Figure 3. Analysis of the tumors generated by Hep-AEG1-14 cells in athymic nude mice.

Measurement of tumor volume (A) and tumor weight (B) at the end of the study at 3 weeks. Data represent mean ± SEM. (C) Hep-AEG1-14–induced tumor showing high vascularity. (D) H&E-stained section of Hep-AEG1-14–induced tumor showing nodular pattern. Arrows indicate the margins of the nodule. (E) Immunofluorescence analysis of AEG1 and CD31 in section of Hep-AEG1-14–induced tumor. Original magnification, ×100 (D); ×400 (E). (F) Photomicrograph of the lungs of nude mice after tail vein metastasis assay. Notice the knobby appearance of the lungs in Hep-AEG1-14 clones. (G) Human angiogenesis array. Molecules shown in red are upregulated in Hep-AEG1-14 clones compared with Hep-pc-4. Pos, positive control; Neg, negative control. Each item in the grid is represented in duplicate in the arrays.

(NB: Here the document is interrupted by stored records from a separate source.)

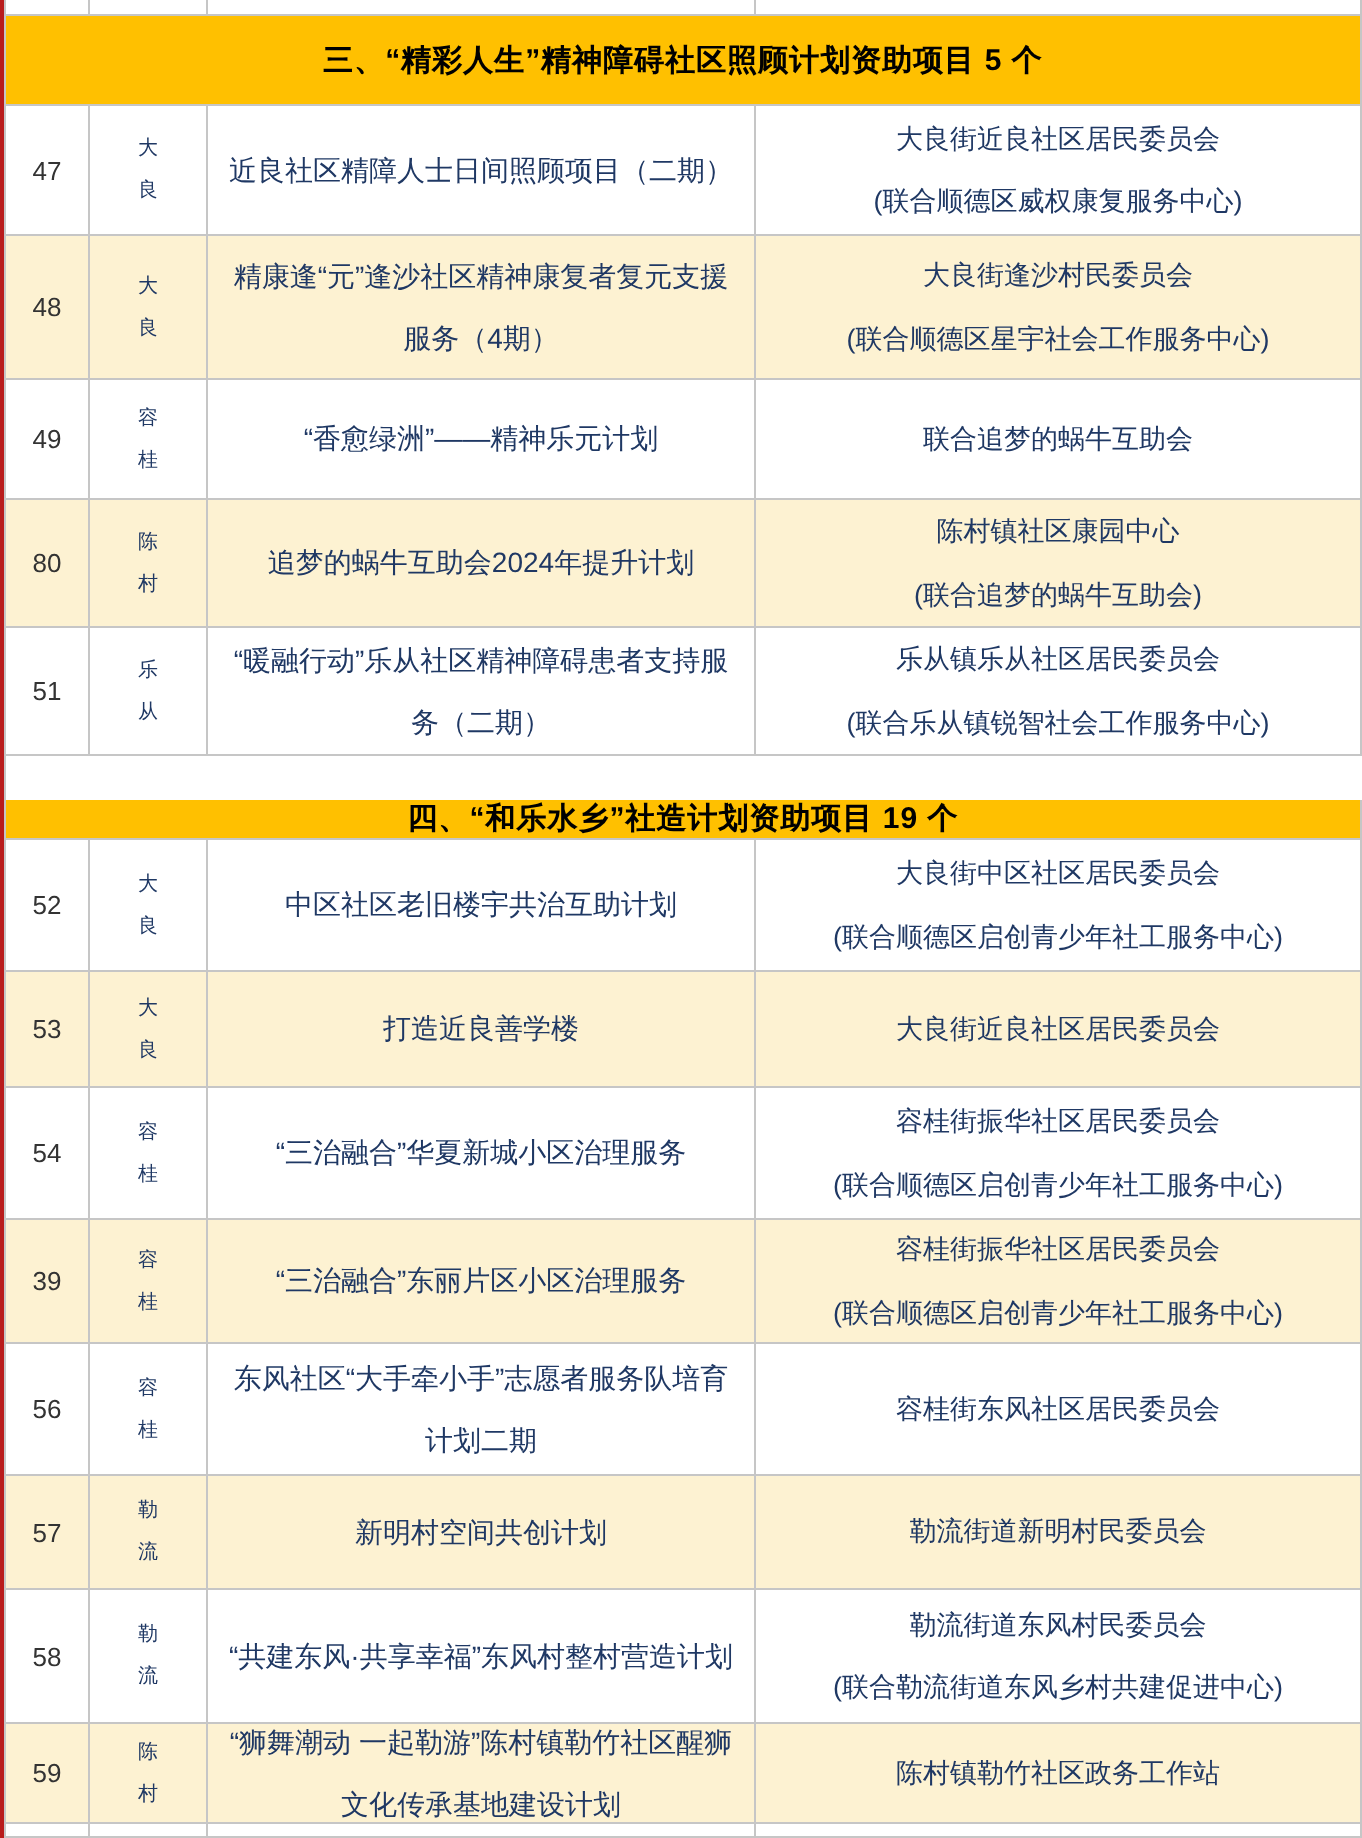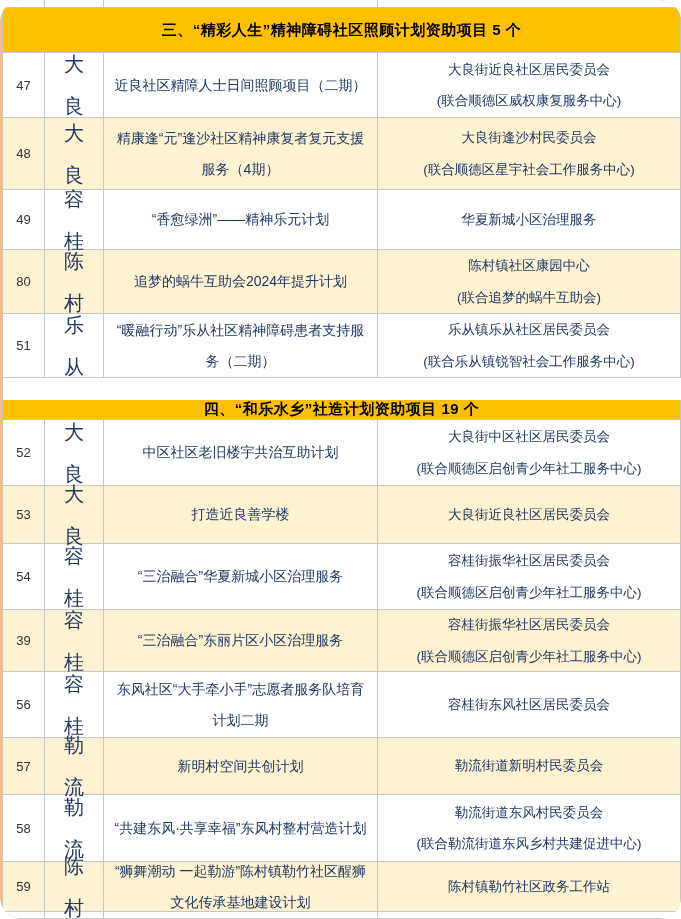--- a/index.html
+++ b/index.html
@@ -7,10 +7,9 @@
     position:relative;
     width:681px;height:919px;
     overflow:hidden;
-    background:#fdba74;
+    background:#b91c1c;
     font-family:"Liberation Sans","DejaVu Sans",sans-serif;
     color:#1F3864;
-    border-radius:22px;
   }
   .tbl{
     margin-left:2px;

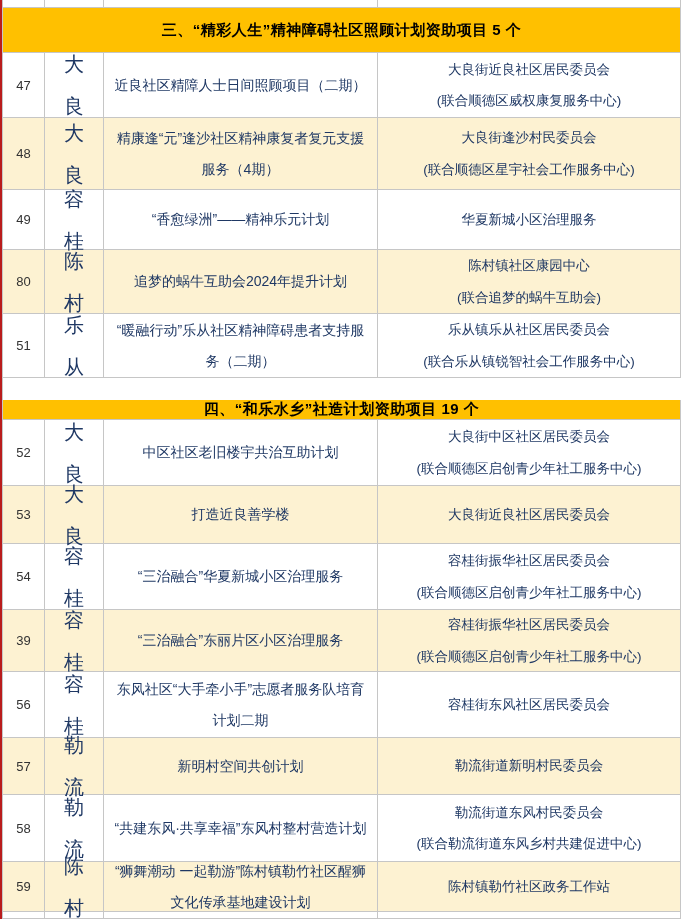--- a/index.html
+++ b/index.html
@@ -31,7 +31,7 @@
   .dist-txt{
     display:inline-block;width:1.05em;
     word-break:break-all;line-height:2.1;
-    font-size:20px;
+    font-size:10px;
   }
   .proj-txt{font-size:14px;line-height:2.15;}
   .org-txt{font-size:13.5px;line-height:2.3;}

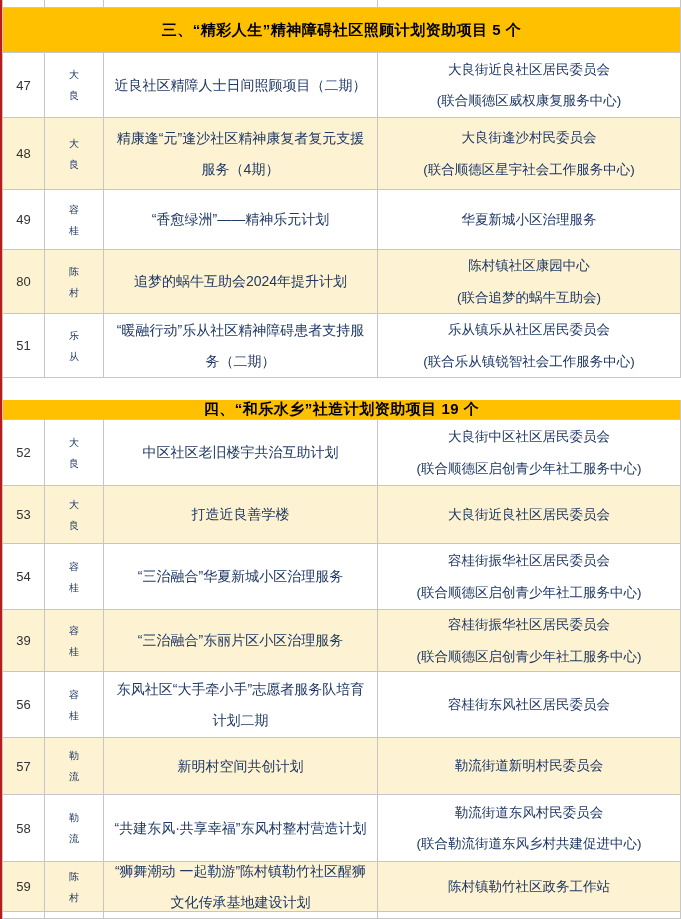--- a/index.html
+++ b/index.html
@@ -116,7 +116,7 @@
         </div>
       <div class="cell c-org">
           <div class="org-txt">
-            <div>华夏新城小区治理服务</div>
+            <div>联合追梦的蜗牛互助会</div>
             <div></div>
           </div>
         </div>

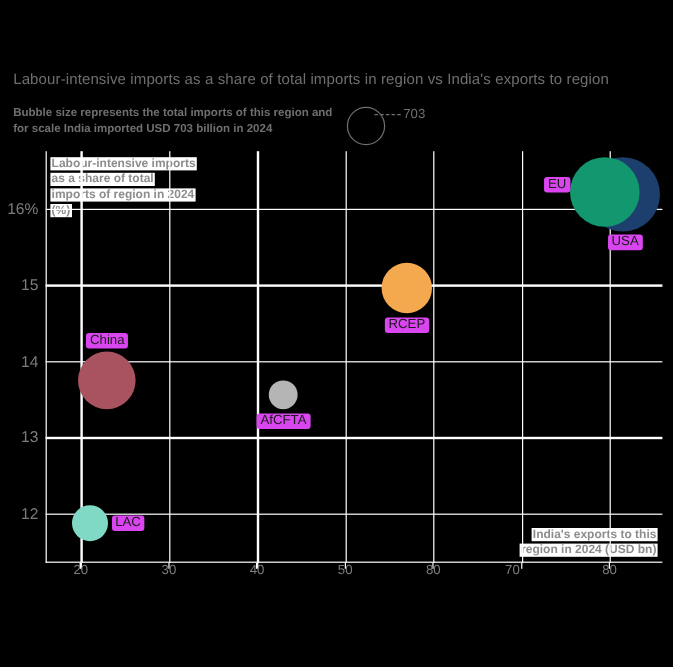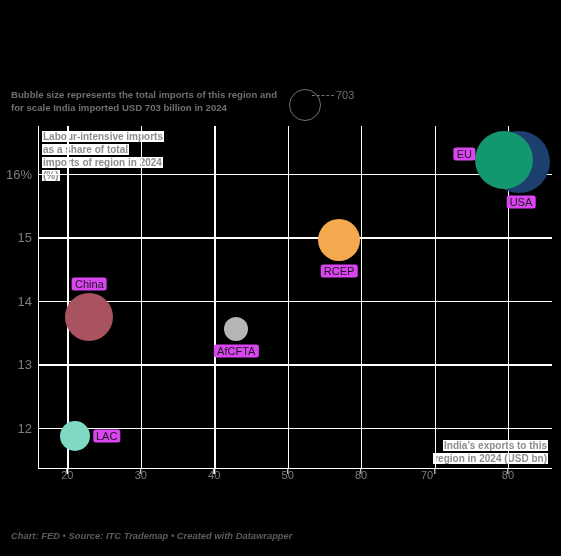--- a/index.html
+++ b/index.html
@@ -89,6 +89,7 @@
 
 <div class="page">
 
+  <div class="title">Labour-intensive imports as a share of total imports in region vs India's exports to region</div>
 
   <div class="legend-note">Bubble size represents the total imports of this region and for scale India imported USD 703 billion in 2024</div>
   <div class="legend-circle"></div>

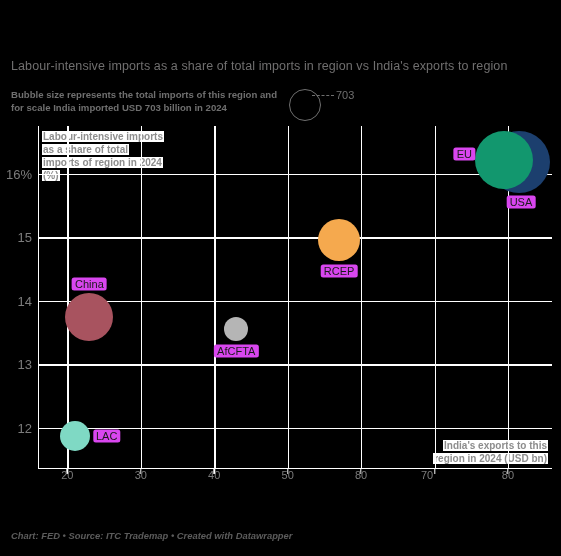--- a/index.html
+++ b/index.html
@@ -146,7 +146,6 @@
       <div class="blabel" style="left: 68.7143px; top: 309.97px;">LAC</div>
     </div>
 
-  <div class="credit">Chart: FED • Source: ITC Trademap • Created with Datawrapper</div>
 
 </div>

Figure 5. LEF1 plays a role in mediating AEG1 function.

(A) Analysis of LEF1 mRNA expression by TaqMan Real-Time PCR. (B) Analysis of LEF1 and Myc proteins by Western blot analysis in Hep-pc-4, Hep-AEG14 (AEG1-14), and Hep-AEG1-8 (AEG1-8) clones. (C) LEF1 expression analysis by immunofluorescence. (D) Immunohistochemical analysis of AEG1, LEF1, TFCP2, DPYD, and IGFBP7 expression in normal liver and matched HCC from the same patient. Figure represents data from 1 patient. Similar findings were observed in 13 out of 18 HCC patients. (E) LEF1-responsive luciferase reporter (TOPflash) assay. Transfection procedure of the indicated plasmid is described in Methods. Firefly luciferase activity was normalized by renilla luciferase activity, and the activity of the empty pGL3-basic vector was considered as 1. Data represent mean ± SEM. (F) Effect of LEF1 siRNA (siLEF1) and AEG1 siRNA (siAEG1) on downregulation of LEF1 and AEG1 proteins, respectively, was analyzed by Western blot analysis. siCon, control scrambled siRNA. (G) Matrigel invasion assay using Hep-AEG1-14 clones upon treatment with the indicated siRNA. Data represent mean ± SEM. (H) Matrigel invasion assay in QGY-7703 cells upon treatment with indicated siRNA. Graphical representation of the results is shown in the upper panel. Data represent mean ± SEM. Lower panel shows photomicrograph of the invading cells. Original magnification, ×400 (C); ×100 (D and H).

Figure 6. Activation of β-catenin is mediated by AEG1–induced activation of ERK42/44.

(A) Localization of β-catenin by immunofluorescence analysis. Original magnification, ×400. (B) Expression of indicated proteins was analyzed in the indicated clones upon treatment with PD98059 by Western blot analysis. (C) Schematic representation of the molecular mechanism of activation of Wnt/β-catenin signaling by AEG1.